Heritage learners are students who fit uncomfortably between the levels; they often are bored if they are in a lower-level class but can’t keep up if they’re placed in a class where they would need a more formal background than they have. And often their presence in a class where they know more and are more comfortable with the language than the other students means that they can intimidate those other students, who can grow increasingly uncomfortable in ways that impede their ability to learn.
That’s not a problem unique to Yiddish learners, Mr. Braun said; his own hometown, Leonia, is home to many first- and second-generation Korean families, and those families’ children face the same problems.
Once the need for classes for heritage Yiddish speakers was defined, the next hurdle was finding teachers for those classes. “It’s not a challenge for everyone,” Mr. Braun said. But it’s working now.
YIVO also had to deal with one of the few bright spots resulting from the pandemic — the large numbers of new Yiddish students. “Thanks to Zoom, we are able to offer courses for people around the world,” Mr. Braun said.
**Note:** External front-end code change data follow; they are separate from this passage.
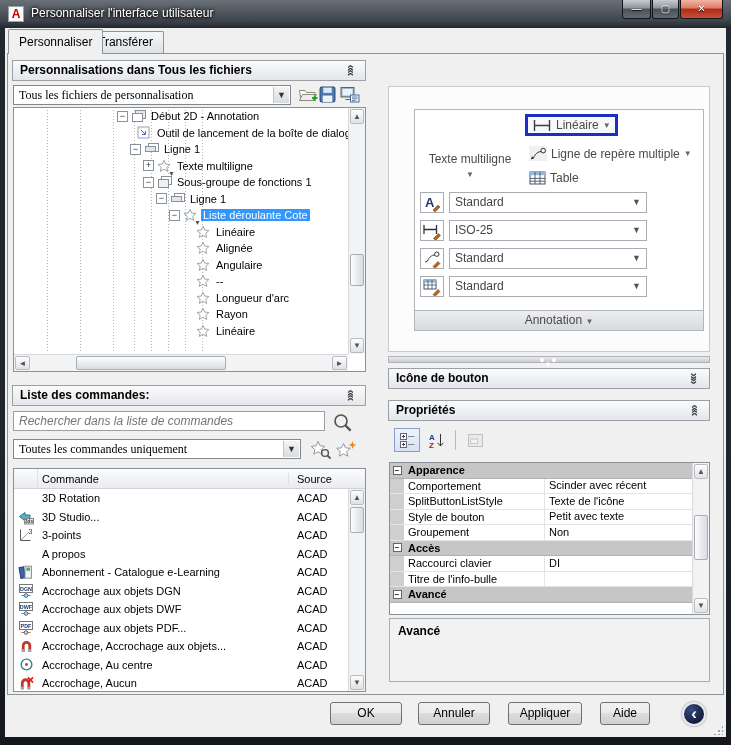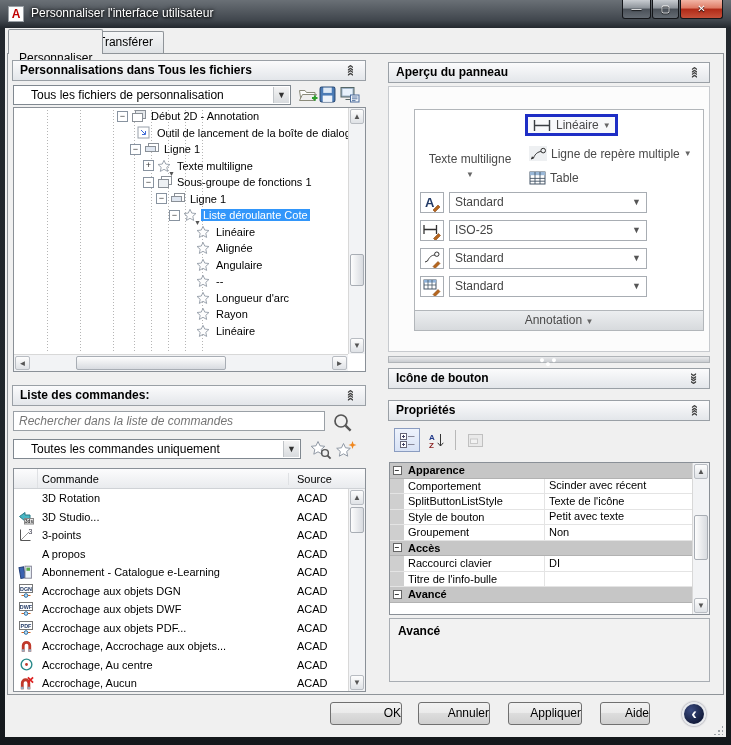"Personnaliser" .tab.active { padding-top: 21px -> 5px }
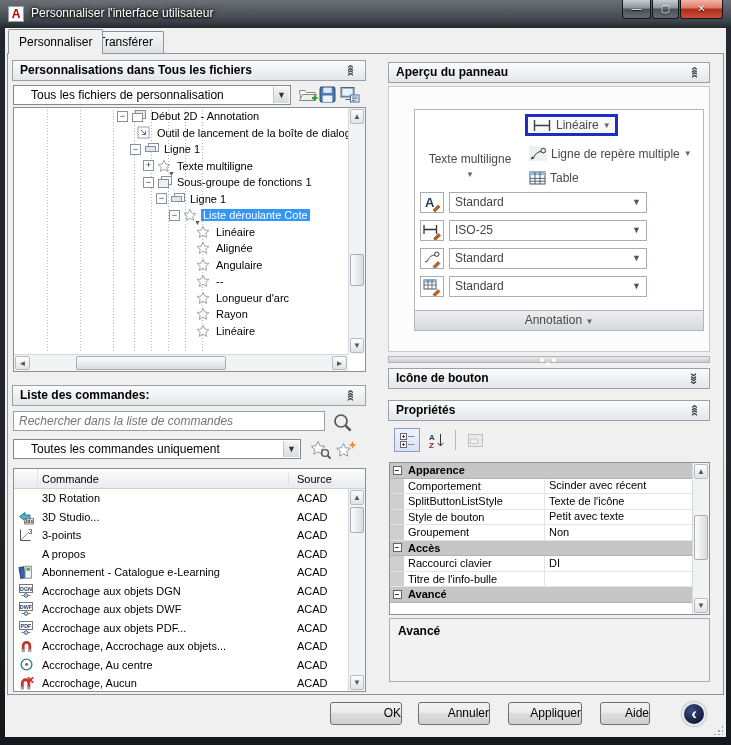"Aperçu du panneau" div.phead { html: <div> <span>Aperçu du panneau</span> <span> <i>»</i> <i>»</i> </span> </div> -> none }
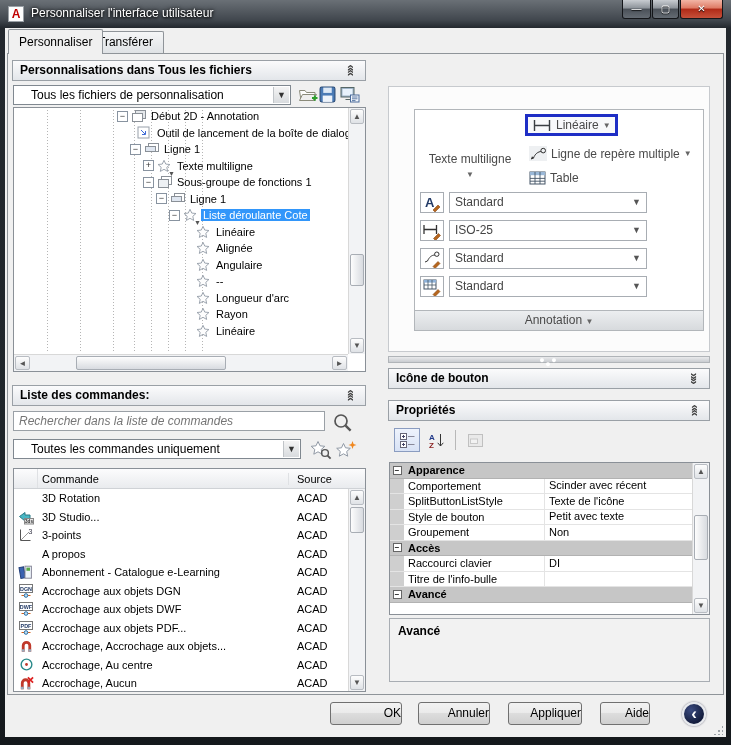"Tous les fichiers de personnalisation" .combo .cval { font-family: none -> Liberation Serif, serif; left: 17px -> 5px }
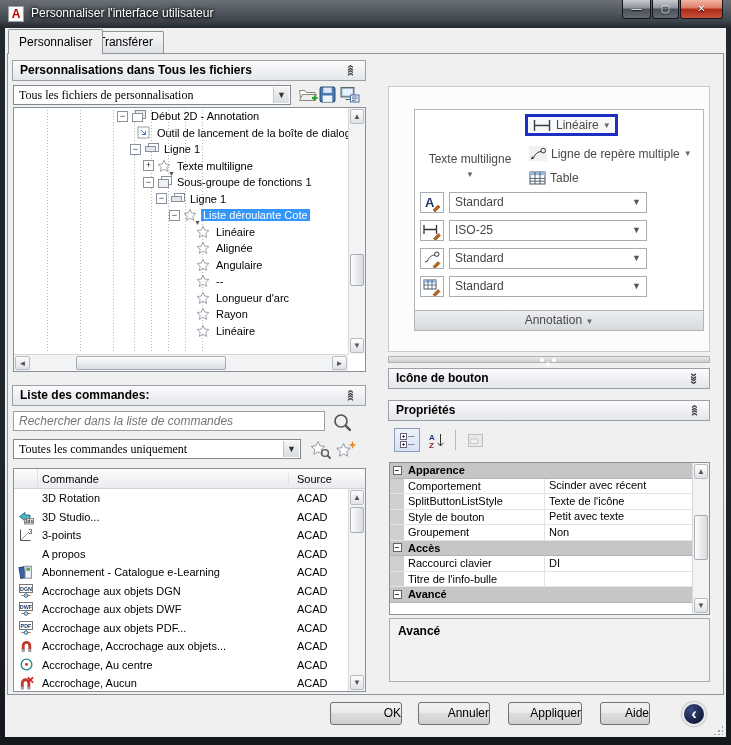"OK" .fbtn { text-align: right -> center }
Now that the pandemic is more or less over, YIVO offers in-person classes, but it’s also continuing to teach online. “This year, as we did last year, we’re continued with cloning our intensive summer program,” he said. “It’s not hybrid. It’s cloned.
“We have two summer programs happening simultaneously. One is in person, at the Center for Jewish History in Manhattan, and the other in the Zoom space. The students in the two programs interact at cultural gatherings online, but otherwise the two are totally separate.
“We decided that the hybrid model really is not conducive to proper learning.”
Unlike many Zoom programs, particularly for schoolchildren during the pandemic, when students had to be there, “nobody in our courses wasn’t self-motivated,” Mr. Braun said. So the problems that many Zoom classes face are not issues for YIVO’s summer institute. To the contrary, “we are like pigs in mud. The people we teach want to be there. They have sought us out, and they have a goal in mind. We don’t have to worry about keeping their attention.”
So the online course can teach people from around the world, while the in-person one can provide the immersive experience that allows the students lucky enough to be able to spend the summer in New York to benefit from that full experience.
All of Mr. Braun’s work, like all of YIVO’s work, treats Yiddish as the living language that it is.